*TASK ITEM*
Of all the entries below, only the lines from the one with "(725, 699) none" up to and including the one with "[79,217,121,227] 'soare' ->" are to be duplicated exactly.

*MATERIAL SUPPLIED*
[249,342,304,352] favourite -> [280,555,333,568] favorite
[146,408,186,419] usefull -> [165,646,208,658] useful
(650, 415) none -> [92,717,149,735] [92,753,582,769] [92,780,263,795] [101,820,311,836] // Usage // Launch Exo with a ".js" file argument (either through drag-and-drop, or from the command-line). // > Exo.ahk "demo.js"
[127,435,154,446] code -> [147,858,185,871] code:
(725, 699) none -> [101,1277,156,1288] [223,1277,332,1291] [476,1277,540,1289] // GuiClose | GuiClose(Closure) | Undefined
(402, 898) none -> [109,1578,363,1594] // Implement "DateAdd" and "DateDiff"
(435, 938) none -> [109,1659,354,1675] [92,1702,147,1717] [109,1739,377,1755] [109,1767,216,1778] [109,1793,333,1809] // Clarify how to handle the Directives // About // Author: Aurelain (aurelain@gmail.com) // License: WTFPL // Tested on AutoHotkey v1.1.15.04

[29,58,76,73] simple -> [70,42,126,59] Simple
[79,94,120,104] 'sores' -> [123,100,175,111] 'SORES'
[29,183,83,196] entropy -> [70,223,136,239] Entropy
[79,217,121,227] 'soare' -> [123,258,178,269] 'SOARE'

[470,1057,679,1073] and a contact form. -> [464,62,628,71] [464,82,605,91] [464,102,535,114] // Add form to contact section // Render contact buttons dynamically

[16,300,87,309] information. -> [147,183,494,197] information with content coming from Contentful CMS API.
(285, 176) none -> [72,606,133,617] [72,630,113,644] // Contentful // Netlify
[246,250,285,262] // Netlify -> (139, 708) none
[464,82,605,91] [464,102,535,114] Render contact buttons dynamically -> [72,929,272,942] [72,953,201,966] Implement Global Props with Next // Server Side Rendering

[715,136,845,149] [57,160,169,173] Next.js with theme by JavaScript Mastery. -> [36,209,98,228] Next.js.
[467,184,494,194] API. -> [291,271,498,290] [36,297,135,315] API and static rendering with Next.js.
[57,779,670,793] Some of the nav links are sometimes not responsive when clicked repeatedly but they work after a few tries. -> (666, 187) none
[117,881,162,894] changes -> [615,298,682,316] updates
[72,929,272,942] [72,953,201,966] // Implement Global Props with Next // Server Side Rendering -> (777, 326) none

*EXERCISE ANSWER*
(725, 699) none -> [101,1277,156,1288] [223,1277,332,1291] [476,1277,540,1289] // GuiClose | GuiClose(Closure) | Undefined
(402, 898) none -> [109,1578,363,1594] // Implement "DateAdd" and "DateDiff"
(435, 938) none -> [109,1659,354,1675] [92,1702,147,1717] [109,1739,377,1755] [109,1767,216,1778] [109,1793,333,1809] // Clarify how to handle the Directives // About // Author: Aurelain (aurelain@gmail.com) // License: WTFPL // Tested on AutoHotkey v1.1.15.04

[29,58,76,73] simple -> [70,42,126,59] Simple
[79,94,120,104] 'sores' -> [123,100,175,111] 'SORES'
[29,183,83,196] entropy -> [70,223,136,239] Entropy
[79,217,121,227] 'soare' -> [123,258,178,269] 'SOARE'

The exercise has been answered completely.